Branches wave and rustle at me. From the distance I hear: “Ruff!” from a domestic doggie. Coyotes don’t sound like that. They scream.
So it’s gotta be Mr. Smokes! I turn on my camera and sprint, calling yoo-hoo, yoo-hoo…
Where is that motherfucker??
“Smokey?”
Something shadow moves between the trees. Moving strange. Is he hurt? I zoom in with my camera, fingers trembling in fingerless gloves. My blood and breath are wooWOOwooWOO—I gotta chill. Focus.
Behind the pine trunk I see a leg. A black curly carpet hairy human leg. Then another one. It backs up to look at me on all fours, eyes super freak blue. WHAT THE FUCCCKKKKK. I back up, keeping my camera on the thing, trying to keep quiet as I swallow my lips.

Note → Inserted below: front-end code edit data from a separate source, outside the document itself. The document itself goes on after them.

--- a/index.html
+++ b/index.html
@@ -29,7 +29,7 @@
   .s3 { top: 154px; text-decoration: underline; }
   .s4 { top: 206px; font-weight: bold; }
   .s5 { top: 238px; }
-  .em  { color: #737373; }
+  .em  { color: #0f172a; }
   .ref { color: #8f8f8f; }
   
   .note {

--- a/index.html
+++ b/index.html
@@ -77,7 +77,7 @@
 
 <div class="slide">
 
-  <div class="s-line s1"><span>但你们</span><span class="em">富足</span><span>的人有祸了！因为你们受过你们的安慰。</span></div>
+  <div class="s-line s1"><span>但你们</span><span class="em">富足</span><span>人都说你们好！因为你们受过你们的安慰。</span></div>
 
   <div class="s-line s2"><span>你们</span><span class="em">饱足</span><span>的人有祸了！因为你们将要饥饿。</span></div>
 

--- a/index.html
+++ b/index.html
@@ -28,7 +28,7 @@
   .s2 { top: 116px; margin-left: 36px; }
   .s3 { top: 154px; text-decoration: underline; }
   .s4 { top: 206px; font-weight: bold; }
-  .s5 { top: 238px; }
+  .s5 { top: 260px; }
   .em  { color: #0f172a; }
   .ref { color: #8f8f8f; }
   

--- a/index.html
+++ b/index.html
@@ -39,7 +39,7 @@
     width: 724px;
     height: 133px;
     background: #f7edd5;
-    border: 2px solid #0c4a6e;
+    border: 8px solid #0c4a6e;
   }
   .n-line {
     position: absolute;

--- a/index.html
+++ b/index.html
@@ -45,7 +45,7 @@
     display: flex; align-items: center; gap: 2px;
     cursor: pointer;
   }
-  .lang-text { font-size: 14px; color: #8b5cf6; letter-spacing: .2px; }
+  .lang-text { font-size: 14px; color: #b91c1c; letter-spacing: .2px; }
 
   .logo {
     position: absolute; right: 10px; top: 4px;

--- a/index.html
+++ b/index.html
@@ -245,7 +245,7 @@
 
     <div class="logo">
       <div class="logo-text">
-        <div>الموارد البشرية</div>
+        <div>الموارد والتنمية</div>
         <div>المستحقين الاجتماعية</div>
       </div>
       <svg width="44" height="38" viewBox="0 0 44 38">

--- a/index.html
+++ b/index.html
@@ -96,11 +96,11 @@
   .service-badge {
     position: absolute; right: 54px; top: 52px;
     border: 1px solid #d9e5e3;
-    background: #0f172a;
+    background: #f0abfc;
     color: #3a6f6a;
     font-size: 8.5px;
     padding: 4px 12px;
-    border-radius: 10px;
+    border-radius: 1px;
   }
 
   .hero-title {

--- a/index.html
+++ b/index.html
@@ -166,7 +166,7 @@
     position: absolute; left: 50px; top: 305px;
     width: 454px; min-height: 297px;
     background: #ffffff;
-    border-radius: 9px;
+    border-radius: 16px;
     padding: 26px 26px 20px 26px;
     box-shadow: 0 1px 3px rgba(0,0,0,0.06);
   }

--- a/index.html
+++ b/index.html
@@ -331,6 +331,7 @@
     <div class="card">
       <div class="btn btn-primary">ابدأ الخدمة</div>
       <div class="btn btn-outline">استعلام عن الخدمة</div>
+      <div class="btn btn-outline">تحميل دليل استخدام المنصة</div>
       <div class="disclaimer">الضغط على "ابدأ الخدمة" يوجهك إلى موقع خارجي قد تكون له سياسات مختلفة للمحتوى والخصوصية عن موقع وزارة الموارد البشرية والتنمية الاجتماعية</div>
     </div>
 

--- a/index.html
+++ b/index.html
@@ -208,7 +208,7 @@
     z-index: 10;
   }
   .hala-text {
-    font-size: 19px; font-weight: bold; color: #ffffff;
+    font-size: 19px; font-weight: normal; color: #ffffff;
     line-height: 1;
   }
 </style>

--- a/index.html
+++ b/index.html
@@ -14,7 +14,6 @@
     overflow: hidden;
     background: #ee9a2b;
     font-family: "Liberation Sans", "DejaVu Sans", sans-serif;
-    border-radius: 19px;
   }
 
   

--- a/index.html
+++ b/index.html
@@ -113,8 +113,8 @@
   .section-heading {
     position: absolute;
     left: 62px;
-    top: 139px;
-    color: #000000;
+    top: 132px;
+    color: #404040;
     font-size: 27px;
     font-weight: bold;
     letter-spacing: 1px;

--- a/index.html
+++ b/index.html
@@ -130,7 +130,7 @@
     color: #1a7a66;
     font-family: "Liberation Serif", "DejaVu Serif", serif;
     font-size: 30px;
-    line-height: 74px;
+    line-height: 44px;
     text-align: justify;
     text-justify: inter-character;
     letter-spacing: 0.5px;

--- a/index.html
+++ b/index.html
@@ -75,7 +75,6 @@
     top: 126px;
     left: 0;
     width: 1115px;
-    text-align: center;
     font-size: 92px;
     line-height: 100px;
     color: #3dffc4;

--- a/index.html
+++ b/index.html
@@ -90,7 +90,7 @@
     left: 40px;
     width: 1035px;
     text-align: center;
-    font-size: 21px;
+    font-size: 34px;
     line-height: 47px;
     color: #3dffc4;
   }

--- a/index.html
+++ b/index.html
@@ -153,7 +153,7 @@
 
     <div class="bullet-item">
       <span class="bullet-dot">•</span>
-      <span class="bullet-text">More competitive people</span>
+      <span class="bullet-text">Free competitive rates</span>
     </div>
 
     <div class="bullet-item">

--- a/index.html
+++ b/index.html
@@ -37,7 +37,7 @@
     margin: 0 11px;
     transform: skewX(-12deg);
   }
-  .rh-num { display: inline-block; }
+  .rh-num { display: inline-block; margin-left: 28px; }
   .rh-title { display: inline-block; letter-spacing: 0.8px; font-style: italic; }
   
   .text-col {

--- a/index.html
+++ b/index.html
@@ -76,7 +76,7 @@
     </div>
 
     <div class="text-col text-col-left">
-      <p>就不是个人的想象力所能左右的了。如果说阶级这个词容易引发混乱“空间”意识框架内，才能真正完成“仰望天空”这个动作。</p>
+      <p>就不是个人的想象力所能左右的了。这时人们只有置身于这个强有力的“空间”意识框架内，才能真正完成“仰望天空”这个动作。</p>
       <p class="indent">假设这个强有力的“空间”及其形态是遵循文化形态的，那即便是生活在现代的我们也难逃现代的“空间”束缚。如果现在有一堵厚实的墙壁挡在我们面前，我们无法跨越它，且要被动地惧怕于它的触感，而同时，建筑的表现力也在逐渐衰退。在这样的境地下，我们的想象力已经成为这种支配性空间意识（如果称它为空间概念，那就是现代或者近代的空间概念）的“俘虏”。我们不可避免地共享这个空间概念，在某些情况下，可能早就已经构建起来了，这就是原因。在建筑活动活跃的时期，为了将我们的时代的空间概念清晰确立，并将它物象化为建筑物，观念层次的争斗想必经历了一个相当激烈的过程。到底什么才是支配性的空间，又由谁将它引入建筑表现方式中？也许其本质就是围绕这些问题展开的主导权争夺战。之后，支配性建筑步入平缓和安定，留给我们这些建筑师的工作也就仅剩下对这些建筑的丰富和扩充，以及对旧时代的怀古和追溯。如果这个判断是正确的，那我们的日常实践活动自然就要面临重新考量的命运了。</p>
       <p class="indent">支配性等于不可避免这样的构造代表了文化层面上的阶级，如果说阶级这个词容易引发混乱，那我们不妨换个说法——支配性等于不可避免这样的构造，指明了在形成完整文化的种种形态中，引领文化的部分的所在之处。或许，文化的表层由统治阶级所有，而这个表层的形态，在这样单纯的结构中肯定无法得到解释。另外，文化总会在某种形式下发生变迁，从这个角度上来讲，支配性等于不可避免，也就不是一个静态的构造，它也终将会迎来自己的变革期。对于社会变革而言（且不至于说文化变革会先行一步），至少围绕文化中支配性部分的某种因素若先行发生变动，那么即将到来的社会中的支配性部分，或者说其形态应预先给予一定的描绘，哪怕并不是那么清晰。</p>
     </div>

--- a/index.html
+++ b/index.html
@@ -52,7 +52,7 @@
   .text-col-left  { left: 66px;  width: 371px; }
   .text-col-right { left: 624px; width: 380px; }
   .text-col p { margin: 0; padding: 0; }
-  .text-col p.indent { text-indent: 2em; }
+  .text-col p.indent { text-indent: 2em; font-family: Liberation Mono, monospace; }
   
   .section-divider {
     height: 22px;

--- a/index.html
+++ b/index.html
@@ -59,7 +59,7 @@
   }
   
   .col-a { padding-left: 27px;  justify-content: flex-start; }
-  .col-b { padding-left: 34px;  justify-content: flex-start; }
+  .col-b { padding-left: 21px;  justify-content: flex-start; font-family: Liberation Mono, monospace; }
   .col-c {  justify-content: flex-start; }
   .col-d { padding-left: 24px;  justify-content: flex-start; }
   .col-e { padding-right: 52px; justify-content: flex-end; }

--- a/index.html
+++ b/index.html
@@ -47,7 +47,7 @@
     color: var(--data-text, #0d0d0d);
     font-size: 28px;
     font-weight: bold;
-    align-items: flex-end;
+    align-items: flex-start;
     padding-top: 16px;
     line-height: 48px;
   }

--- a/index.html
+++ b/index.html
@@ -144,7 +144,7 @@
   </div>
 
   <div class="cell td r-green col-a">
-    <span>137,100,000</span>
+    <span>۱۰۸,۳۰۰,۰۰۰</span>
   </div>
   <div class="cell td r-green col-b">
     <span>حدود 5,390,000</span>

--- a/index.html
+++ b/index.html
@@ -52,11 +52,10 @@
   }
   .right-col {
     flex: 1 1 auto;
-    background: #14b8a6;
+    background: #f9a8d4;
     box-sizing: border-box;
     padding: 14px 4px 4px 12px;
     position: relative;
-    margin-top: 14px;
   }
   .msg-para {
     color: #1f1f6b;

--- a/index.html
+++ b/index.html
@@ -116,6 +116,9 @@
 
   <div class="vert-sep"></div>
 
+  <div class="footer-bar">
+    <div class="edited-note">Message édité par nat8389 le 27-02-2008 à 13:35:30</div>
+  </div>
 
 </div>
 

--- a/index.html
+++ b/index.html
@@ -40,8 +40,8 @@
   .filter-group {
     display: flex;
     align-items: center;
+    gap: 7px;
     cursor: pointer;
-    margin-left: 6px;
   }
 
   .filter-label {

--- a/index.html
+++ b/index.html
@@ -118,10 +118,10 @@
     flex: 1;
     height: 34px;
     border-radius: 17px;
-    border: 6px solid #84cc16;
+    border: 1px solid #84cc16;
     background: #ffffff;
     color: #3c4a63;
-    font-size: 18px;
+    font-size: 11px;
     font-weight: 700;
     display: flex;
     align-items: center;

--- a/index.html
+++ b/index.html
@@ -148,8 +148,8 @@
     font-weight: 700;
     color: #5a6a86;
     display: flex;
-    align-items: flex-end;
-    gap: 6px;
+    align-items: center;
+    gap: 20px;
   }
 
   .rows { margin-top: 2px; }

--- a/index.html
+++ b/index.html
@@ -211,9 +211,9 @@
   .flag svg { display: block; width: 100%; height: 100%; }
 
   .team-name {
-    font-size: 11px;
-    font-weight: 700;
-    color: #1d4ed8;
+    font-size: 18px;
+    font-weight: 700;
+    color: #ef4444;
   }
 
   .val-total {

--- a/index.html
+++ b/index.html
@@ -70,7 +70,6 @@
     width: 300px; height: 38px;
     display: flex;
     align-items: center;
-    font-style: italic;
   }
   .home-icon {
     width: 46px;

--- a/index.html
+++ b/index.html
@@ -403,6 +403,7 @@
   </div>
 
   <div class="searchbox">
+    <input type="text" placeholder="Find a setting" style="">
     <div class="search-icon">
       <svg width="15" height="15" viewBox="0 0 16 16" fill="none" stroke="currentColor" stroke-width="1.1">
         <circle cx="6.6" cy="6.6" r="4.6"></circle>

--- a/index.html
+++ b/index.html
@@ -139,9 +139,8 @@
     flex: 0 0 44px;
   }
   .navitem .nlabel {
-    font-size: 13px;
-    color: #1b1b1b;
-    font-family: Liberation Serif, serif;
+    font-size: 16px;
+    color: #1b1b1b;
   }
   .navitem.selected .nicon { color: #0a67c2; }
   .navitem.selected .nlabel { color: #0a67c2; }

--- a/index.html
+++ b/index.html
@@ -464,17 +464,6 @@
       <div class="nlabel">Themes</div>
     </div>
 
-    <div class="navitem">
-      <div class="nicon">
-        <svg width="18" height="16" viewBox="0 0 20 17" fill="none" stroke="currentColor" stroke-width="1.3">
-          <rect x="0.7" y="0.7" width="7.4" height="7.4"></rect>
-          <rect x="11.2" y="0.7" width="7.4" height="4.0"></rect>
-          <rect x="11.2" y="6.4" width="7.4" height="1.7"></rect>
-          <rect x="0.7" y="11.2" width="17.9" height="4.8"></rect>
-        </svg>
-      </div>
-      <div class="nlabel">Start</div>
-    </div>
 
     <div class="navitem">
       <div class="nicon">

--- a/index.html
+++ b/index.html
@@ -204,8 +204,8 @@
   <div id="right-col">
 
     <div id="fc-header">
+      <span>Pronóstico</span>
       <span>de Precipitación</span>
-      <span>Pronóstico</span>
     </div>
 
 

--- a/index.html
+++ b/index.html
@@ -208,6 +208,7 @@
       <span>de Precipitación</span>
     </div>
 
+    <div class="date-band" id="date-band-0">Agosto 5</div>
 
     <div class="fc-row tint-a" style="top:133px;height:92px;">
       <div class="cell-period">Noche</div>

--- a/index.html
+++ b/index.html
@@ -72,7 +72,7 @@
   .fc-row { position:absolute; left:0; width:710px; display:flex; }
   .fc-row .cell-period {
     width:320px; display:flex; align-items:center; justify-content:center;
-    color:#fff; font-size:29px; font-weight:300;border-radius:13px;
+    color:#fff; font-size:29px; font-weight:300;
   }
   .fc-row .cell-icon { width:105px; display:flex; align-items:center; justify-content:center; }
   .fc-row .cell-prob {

It’s the Jersey Devil. It’s Bigfoot. In real life. Real life!—I slip. Hit my butt. Survey everything everywhere, left right left. Whatever that thing was is gone. Nowhere! I listen. Nada.
“Hello?”
I shouldn’t have been such a bitch and gotten closer. But what if it was just a really hairy naked guy in the woods? Sitting on the sandy dirt, I blow the dust from my camera and tap buttons to look at the footage. Yeah, it’s a human leg. Man nose over the mustache and beard. It’s really just a hairy guy. Almost Ripley’s Believe It or Not! hairy. I grimace and turn from the screen, but I don’t think his junk is in it. Why did that dude bark?
Why’s he messing with Emilio, eh?
Something ain’t right. My head and hair swish around, meeting pine tree pine tree pine tree pine tree. How the heck do I get outta here when I don’t know where ‘out’ is? “Dad?” I shouldn’t have run ahead. That wasn’t cool, especially because he has knee problems. “Dad?”
A shadow figure against the pines. It stands. Barks.
Not a doggie. Not. I snatch my camera, remember to press record, and bolt. “DAD DAD DAD DAD!”


Oh, thank fuck it wasnt Smokey...
Love the different pov, it's such a wee thrill to realise you're suddenly in someone else's head, getting a different lens on the story.
ahhh terrifying! Not Smokey! Brilliant telling it from Emilio's point of view. Thank you for this little treat. Now I can make it to Monday.